Arsenal acelera por un central tras lesiones de Saliba y Timber
El plan de verano de Arsenal ha cambiado de golpe. La prioridad ya no es solo ajustar detalles antes de la Community Shield. Ahora se trata de tapar una grieta enorme en el corazón de la defensa.
William Saliba estará fuera durante un periodo prolongado tras resentirse en el Mundial de los problemas de espalda que arrastra desde la pasada temporada. Y Jurriën Timber, llamado a ser uno de los pilares del proyecto, sigue sin estar cerca del regreso. Demasiado riesgo para un equipo que quiere pelear por todo.
Saliba, descanso forzado y una ausencia que pesa
Mikel Arteta no quiso poner fecha al regreso de Saliba, pero el tono lo decía todo. El francés está en “modo descanso” durante dos semanas, prácticamente sin actividad, después de agravar una lesión que ya condicionó el tramo final del curso anterior.
“Es una lesión agravada, así que va a tardar un tiempo en curarse. Lo sabemos”, admitió el técnico tras la derrota por 3-2 ante Borussia Dortmund en el Emirates, un amistoso que dejó al descubierto demasiados errores atrás y que significó el segundo tropiezo consecutivo de la pretemporada.
Cuando Saliba ha estado disponible, las cifras han sido “increíbles”, reconoció Arteta. No es solo una frase hecha: el francés ha cambiado el techo competitivo del equipo. Su baja, otra vez, se siente como un golpe directo a las aspiraciones del club.
Timber avanza, pero aún lejos
El otro foco rojo está en Jurriën Timber. El defensa neerlandés se cayó de la convocatoria de Países Bajos en la víspera del Mundial por una persistente lesión en la ingle que ya le había dejado fuera de buena parte del tramo final del pasado curso.
Arteta confirmó avances, pero también marcó distancias con cualquier optimismo desmedido. “Jurriën está progresando muy bien. Está en el campo, está haciendo muchas cosas ahora mismo, pero todavía faltan semanas”, explicó. Sin plazos, sin promesas. Solo la certeza de que no estará listo a corto plazo.
“Sabemos que hemos perdido a un jugador enorme, lo mismo con Jurriën”, resumió el entrenador.

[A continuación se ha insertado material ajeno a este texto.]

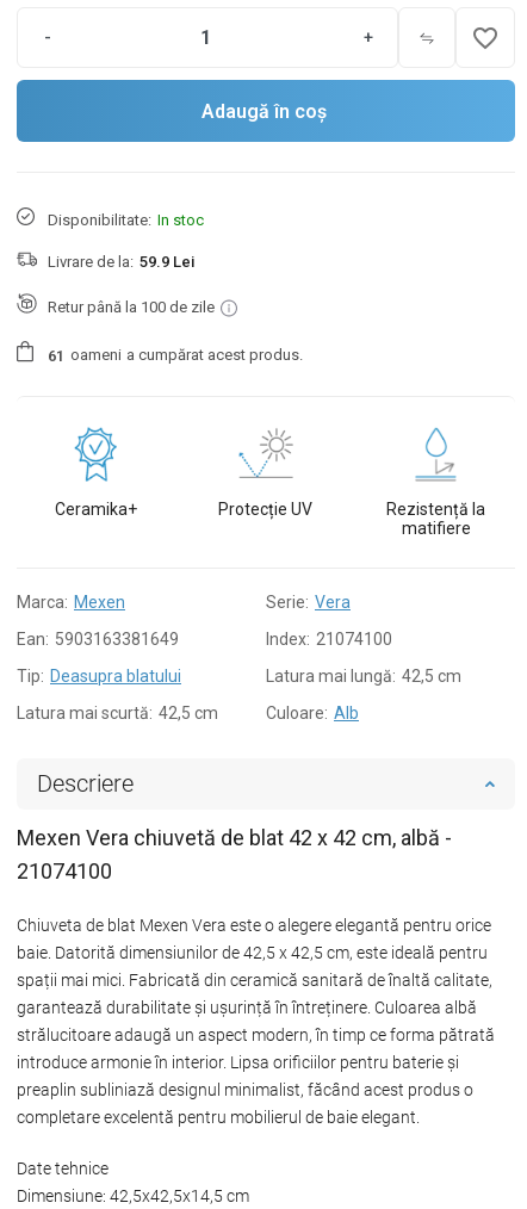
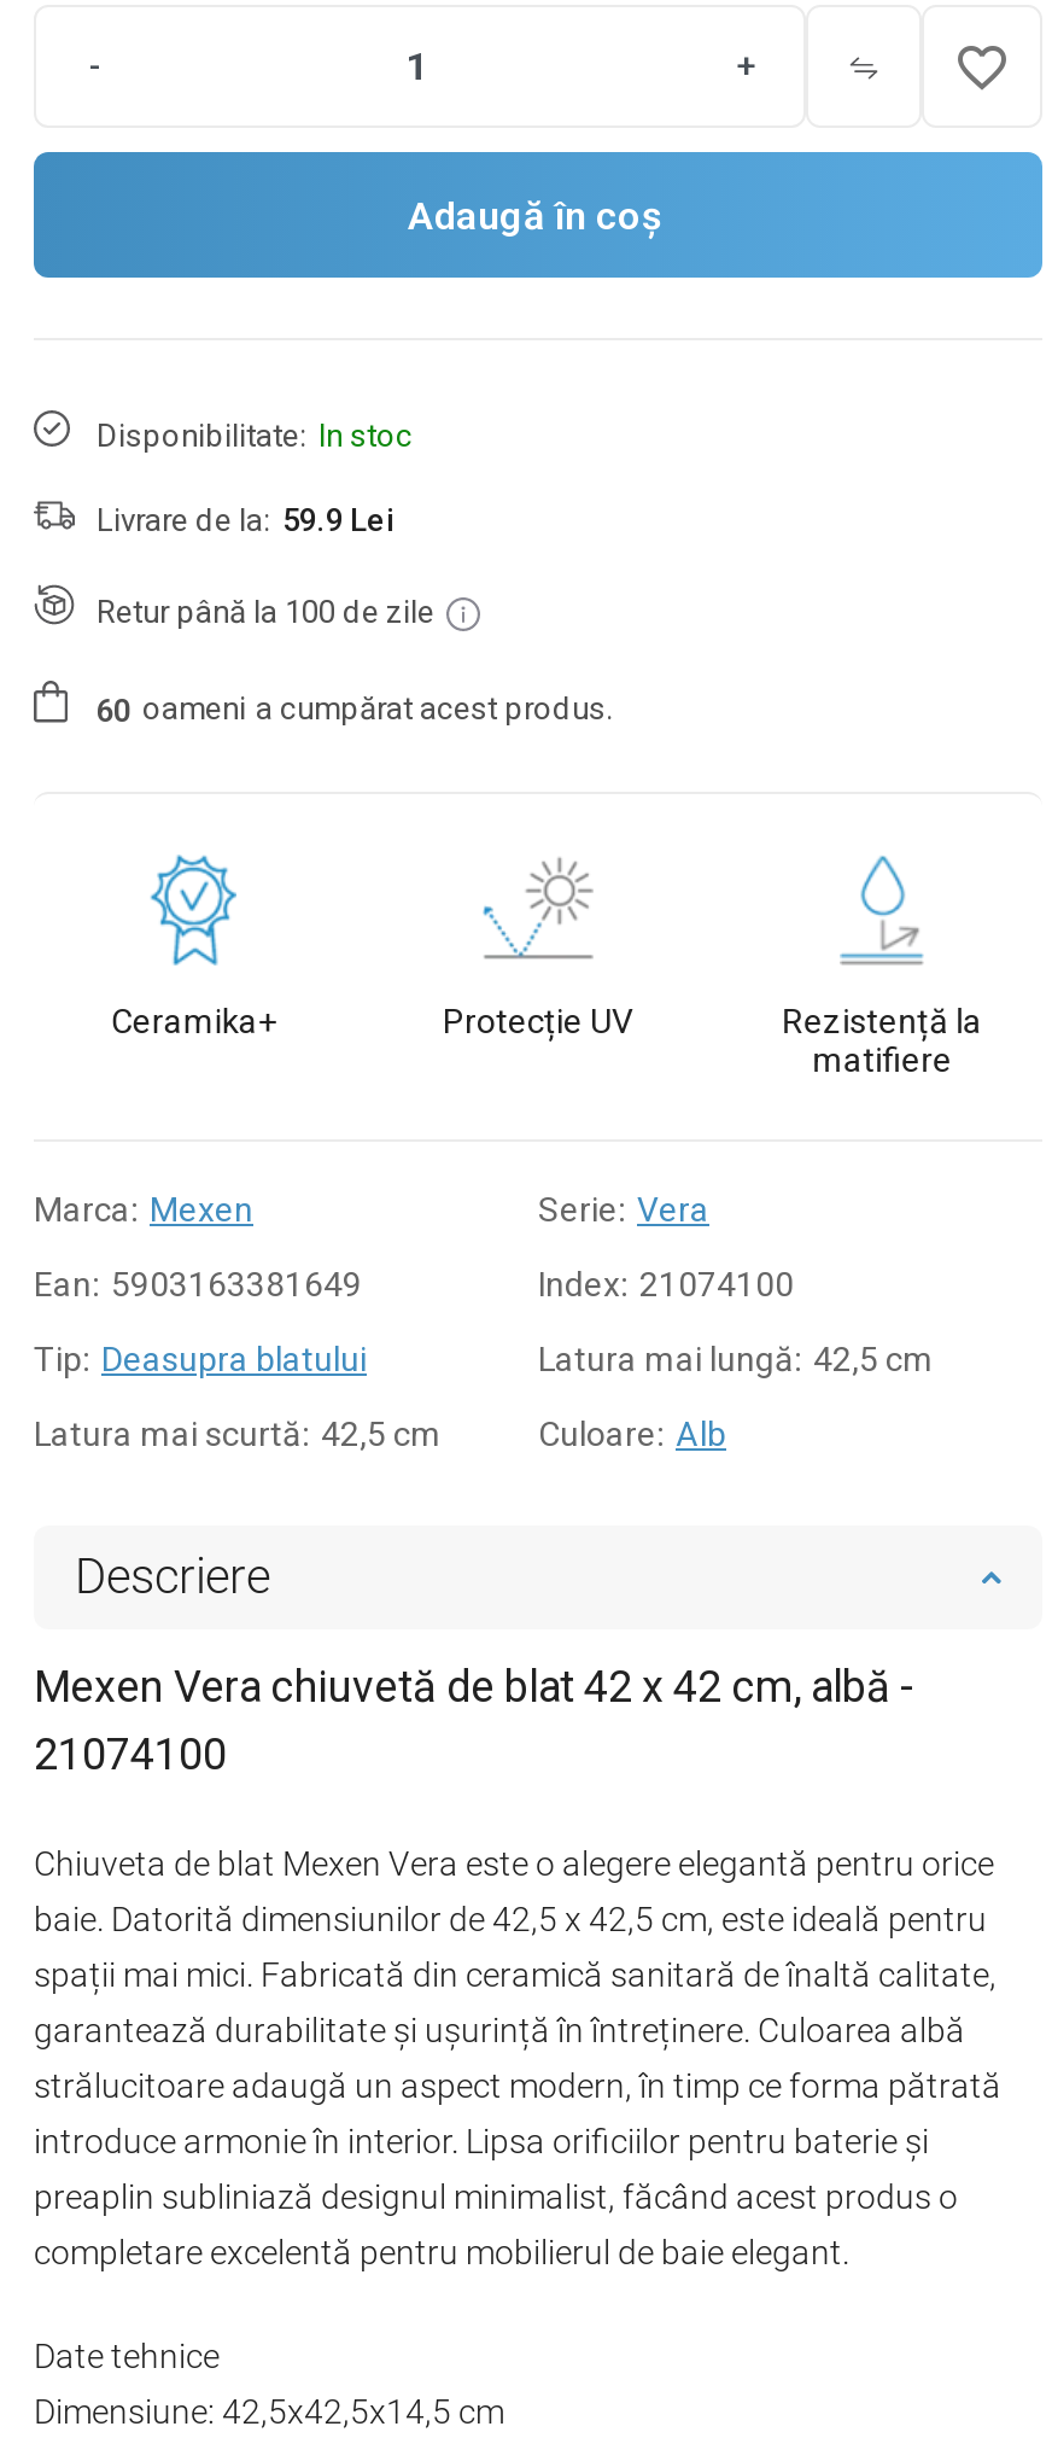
[48,346,303,364] 61 oameni a cumpărat acest produs. -> [97,691,613,728] 60 oameni a cumpărat acest produs.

Dos piezas clave fuera de combate en pleno diseño de la temporada.
Mercado caliente: Konsa en la mira, Romero casi imposible
Con ese panorama, Arsenal ha decidido pisar el acelerador en el mercado. El club ya vio rechazado este verano un primer intento por Ezri Konsa, de Aston Villa, y se prepara para volver a la carga por el internacional inglés, que también puede actuar como lateral derecho.
Villa tasa al defensa en 60 millones de libras, una cifra que en el norte de Londres consideran excesiva para un jugador de 28 años que entra en los dos últimos años de su contrato. El pulso está servido: Villa sabe lo que tiene, Arsenal sabe lo que necesita.
En paralelo, los campeones de la Premier League han mostrado interés en Cristian Romero, de Tottenham. Pero ahí aparece un muro evidente: la resistencia de Spurs a vender a un titular indiscutible a su rival del norte de Londres. Desde dentro ya se asume que cualquier movimiento por el argentino es, como mínimo, extremadamente improbable.
Urgencias tácticas antes del City
Mientras la secretaría técnica trabaja, el césped no espera. Ante Dortmund, Arteta alineó a Cristhian Mosquera junto a Gabriel Magalhães en el eje de la zaga. El ensayo dejó dudas y un aviso claro: los que están deben subir el nivel ya, porque la Community Shield ante Manchester City asoma en el calendario.
“Concedimos goles pobres hoy, sobre todo en la forma de competir. Es una responsabilidad muy colectiva”, reconoció el técnico, que no cerró la puerta a nuevas incorporaciones, pero sí subrayó una obligación inmediata: “Tenemos que mejorar con los jugadores que tenemos. Y queremos mejorar, seguro, queremos eso”.
La presión ya no es solo por fichar “el jugador adecuado” que “nos haga mucho mejores”, como insiste Arteta. La presión viene del reloj, de la enfermería y de un objetivo innegociable: no volver a ver cómo una lesión en el centro de la defensa descose una temporada entera.